ALAN Simpson’s article ("Is it time to think the unthinkable on NHS?”, The Herald, July 11) questioned the NHS funding model and Alasdair Forbes’s letter (July 15) on behalf of the Royal College of GPs in Scotland emphasised how stretched the service is and not sustainable in its current form. Both seek public understanding and engagement around the current challenges and Dr Forbes wants 11 per cent of the NHS budget to go directly to general practice, currently just seven per cent. Patients waiting many days to see a GP may endorse that change if waits shorten.
Public, patient and carer understanding may be helped by some figures and knowledge of the processes. The NHS budget in Scotland is about £2,000 per person per year. An increase of four per cent to general practice would represent £80 per head per year. Average annual GP prescribing ingredient cost per patient is £170. That cost is rising, partly due to pricing changes beyond NHS or GP control.

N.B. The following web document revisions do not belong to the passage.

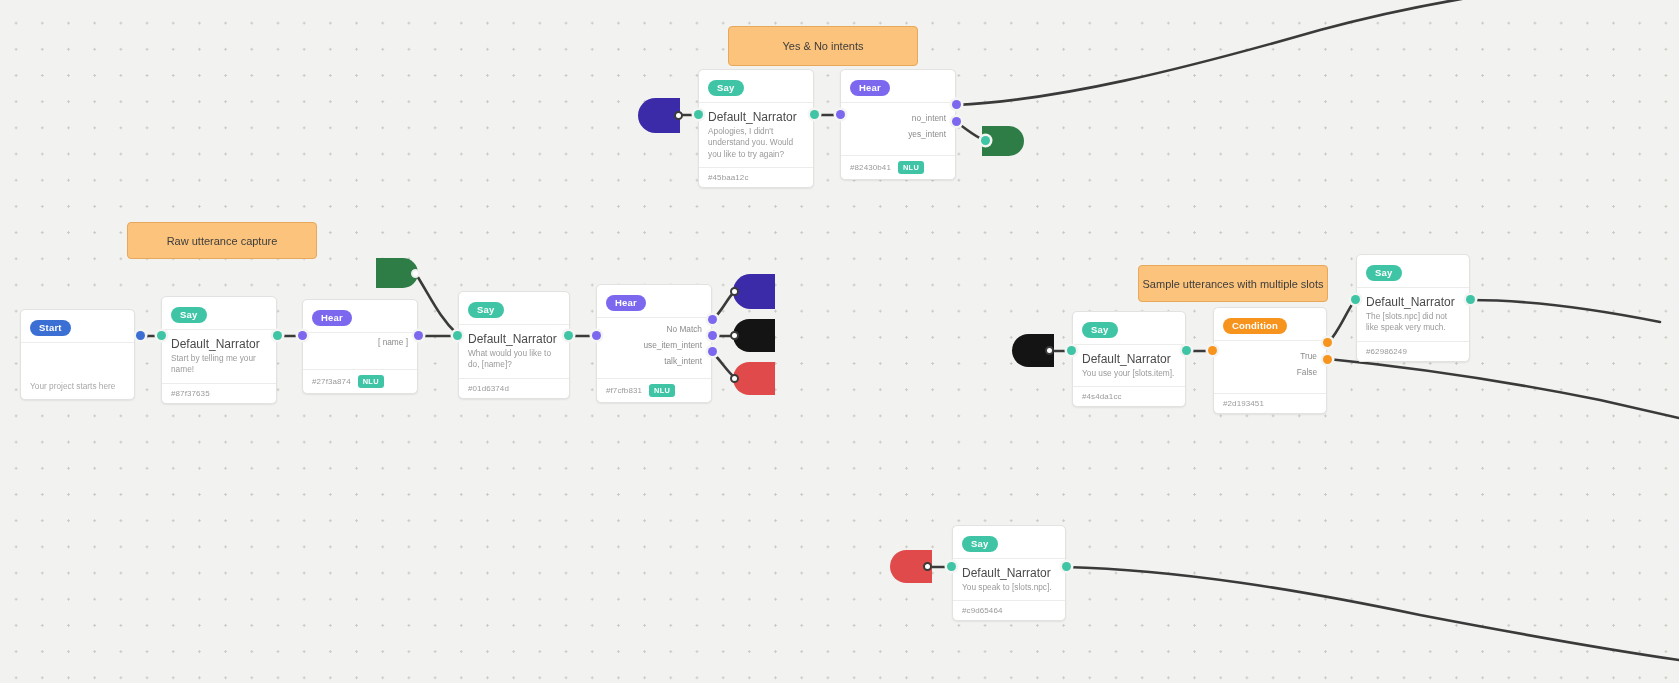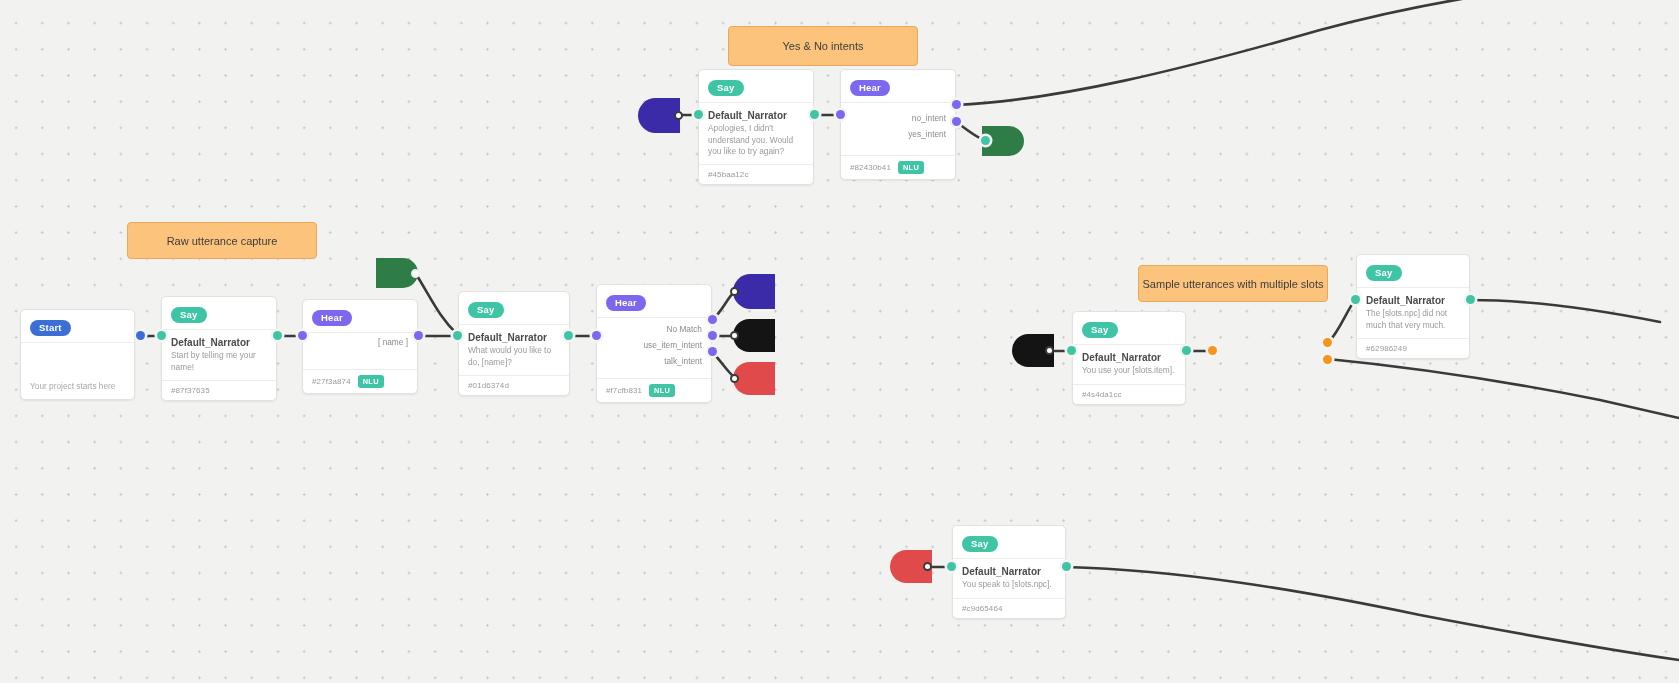"Default_Narrator" .narrator { font-size: 10px -> 12px; font-weight: bold -> normal }
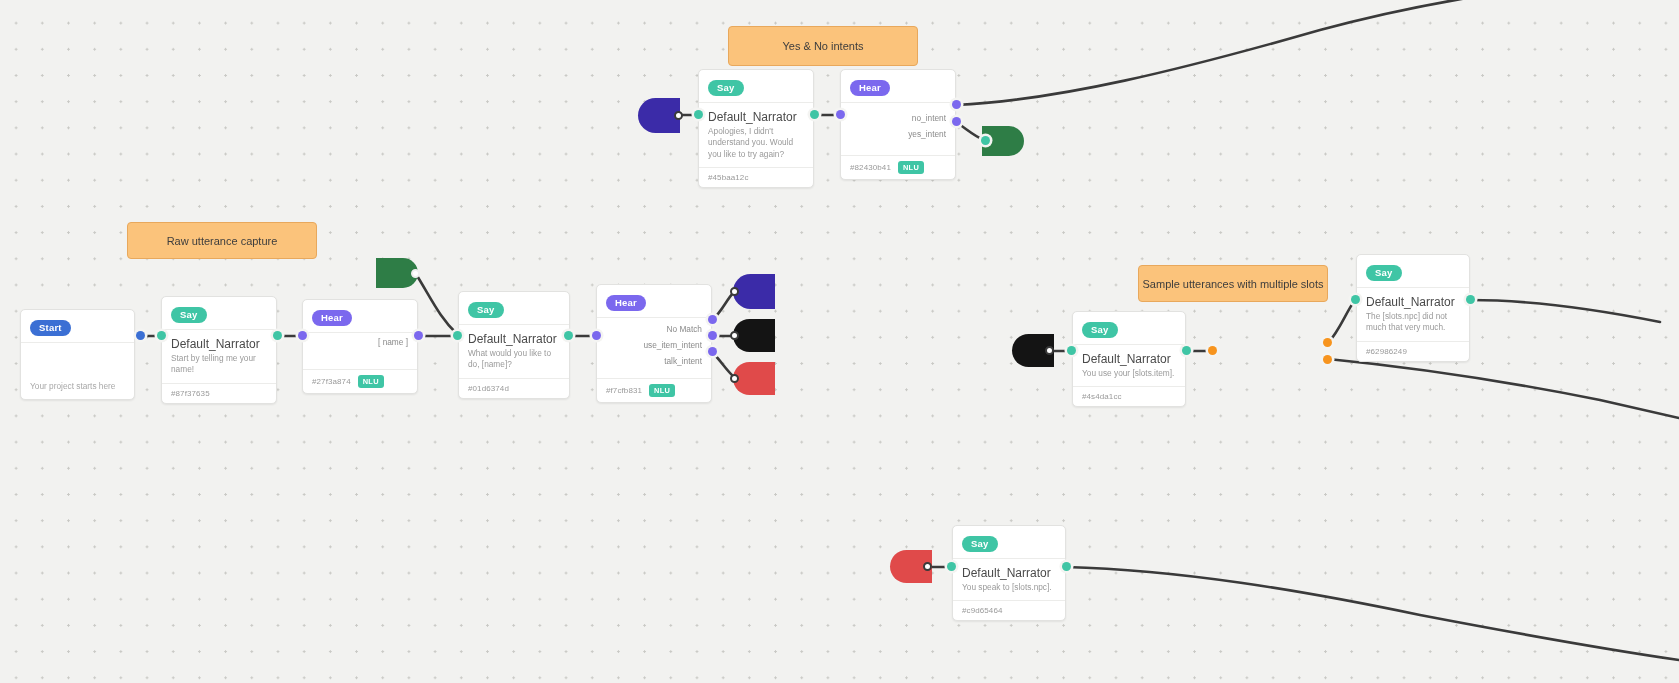"The [slots.npc] did not much" div.utterance { text: much that -> like speak }
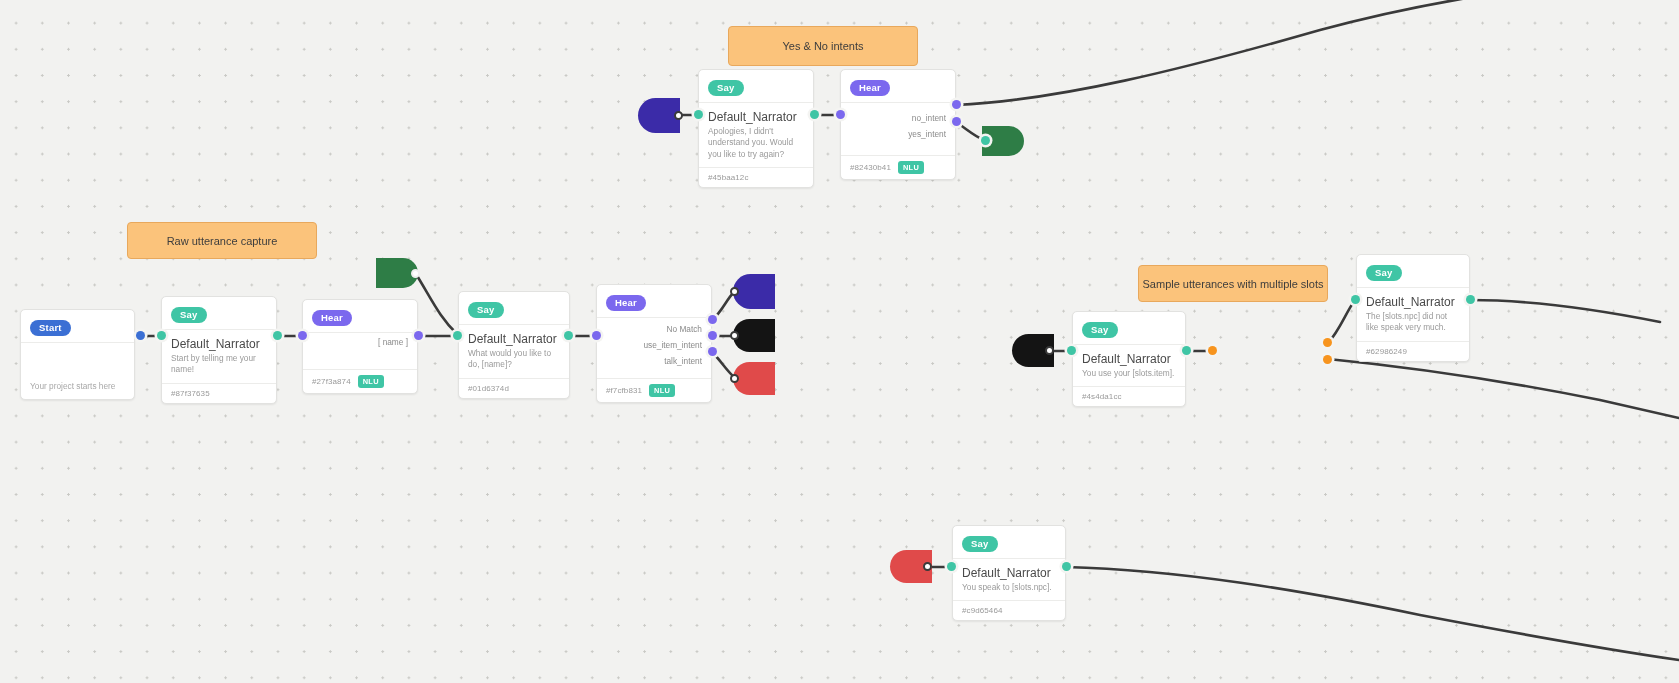"Condition" div.node { html: none -> <div> <div> <span>Condition</span> </div> <div> <div> <span>True</span> </div> <div> <span>False</span> </div> </div> <div> <span>#2d193451</span> </div> </div> }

Primary care prescribing costs are one of the pressure points for stretched Health and Social Care Partnerships (HSCP) along with the demand for social care, nursing home places, complex care packages and savings plans unachieved. Observing my own HSCP board in session last week was salutary. Councillors, in particular, objected to being asked to approve an unbalanced budget for the current year – a projected overspend of £4.6-£7.2 million (£32-£50 per head) forecasted, the ultimate figure dependent on actual costs and the success or failure of a list of costed savings changes which could reduce the figure by £14-£23 per head. Do we really know the detail of these changes and their impact?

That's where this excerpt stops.